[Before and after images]
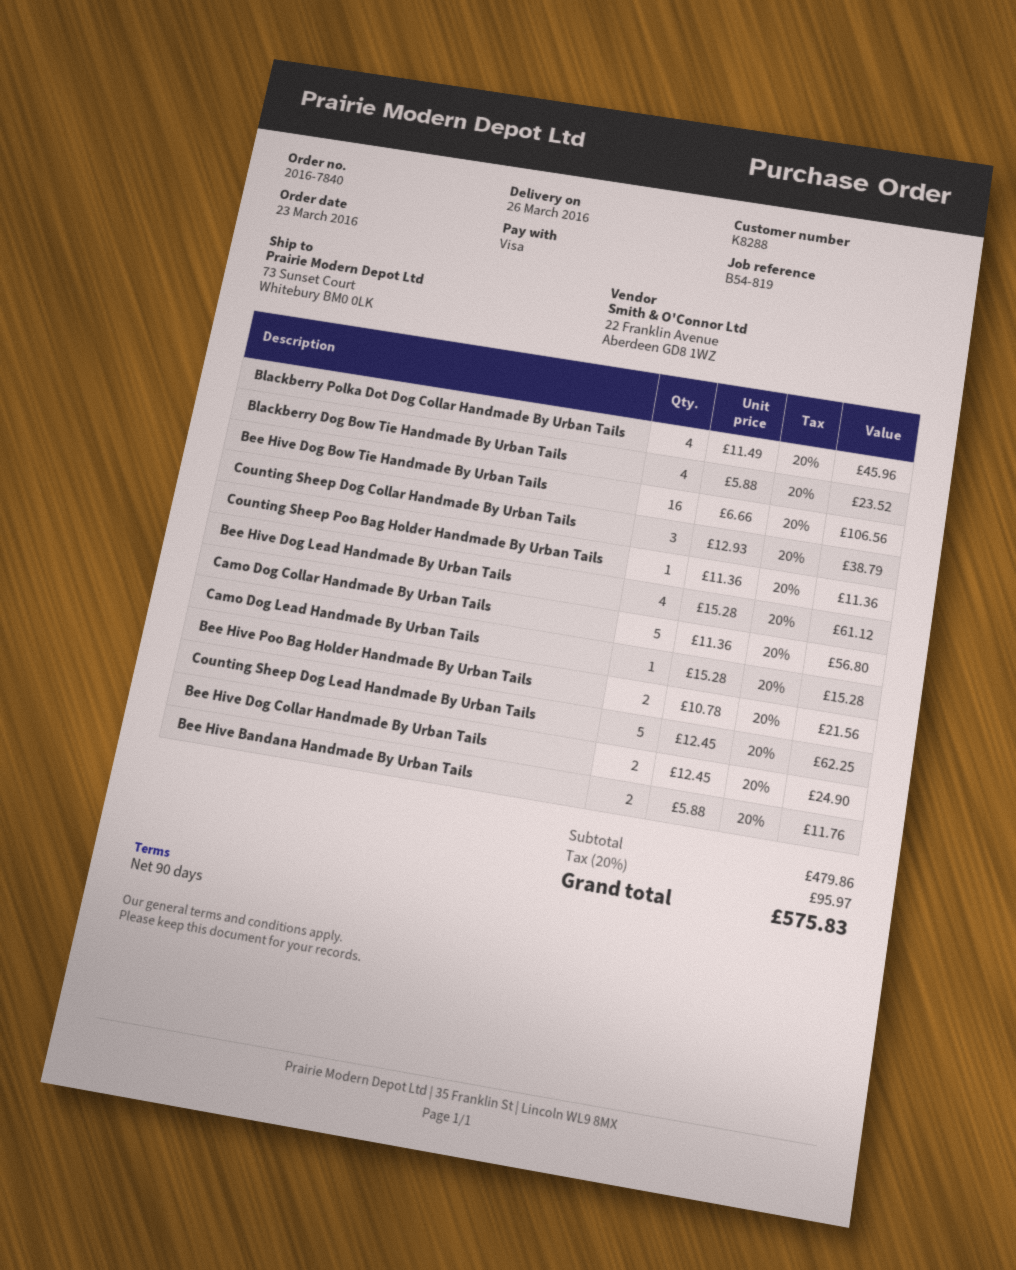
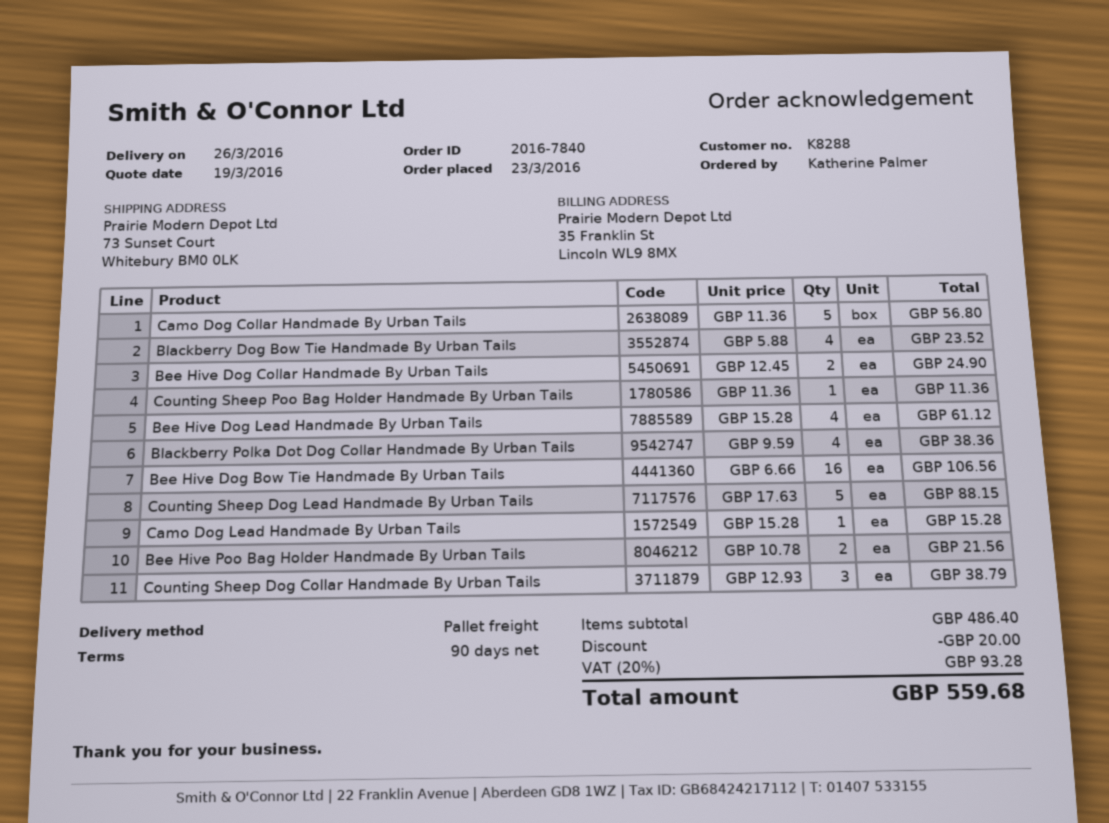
Blackberry Polka Dot Dog Collar Handmade By Urban Tails: 4 x 11.49 = 45.96 -> 4 x 9.59 = 38.36
Counting Sheep Dog Lead Handmade By Urban Tails: 5 x 12.45 = 62.25 -> 5 x 17.63 = 88.15
Bee Hive Bandana Handmade By Urban Tails: 2 x 5.88 = 11.76 -> none
subtotal: 479.86 -> 486.40
discount: none -> 20.00
tax: 20% = 95.97 -> 20% = 93.28
total: 575.83 -> 559.68

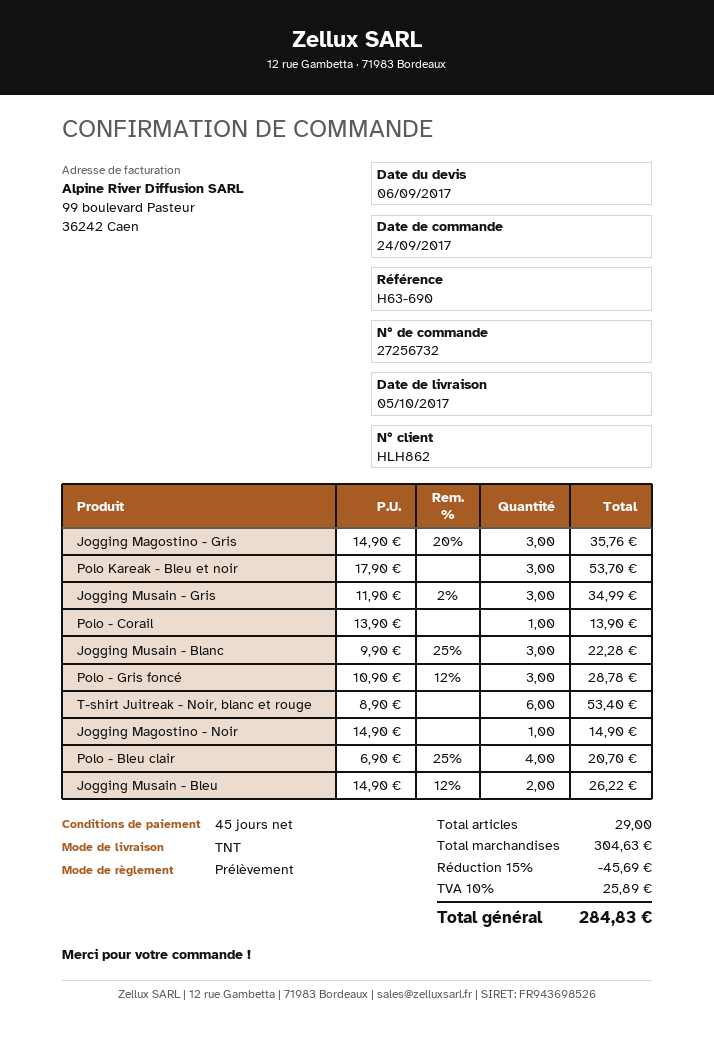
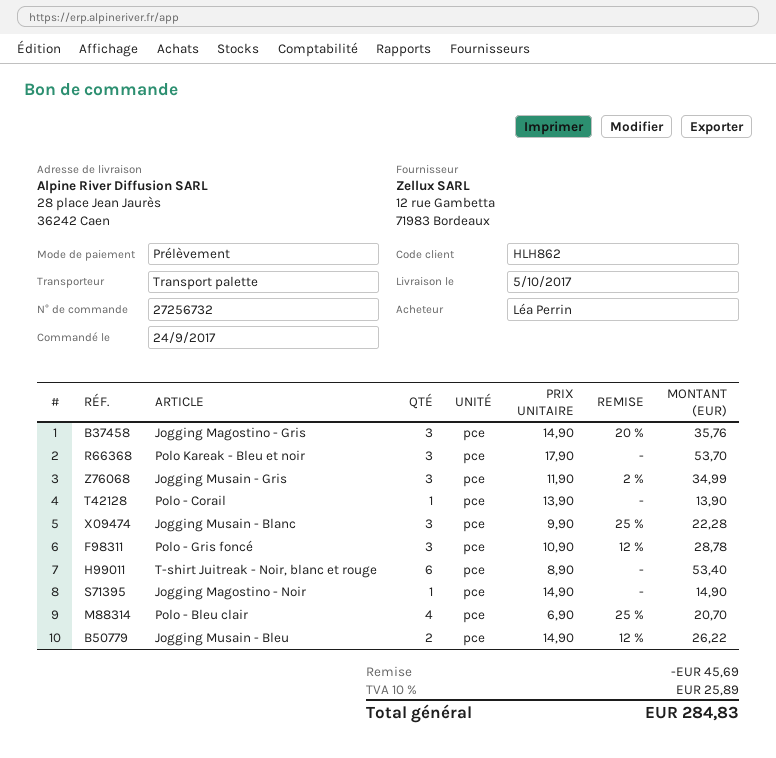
shipping method: TNT -> pallet freight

WHAT TO PRODUCE. Please write out exactly the lines from the one containing "discount: none -> 20.00" through the last line of the records above, and leave out any pictures.

WRITTEN SOLUTION.
discount: none -> 20.00
tax: 20% = 95.97 -> 20% = 93.28
total: 575.83 -> 559.68

shipping method: TNT -> pallet freight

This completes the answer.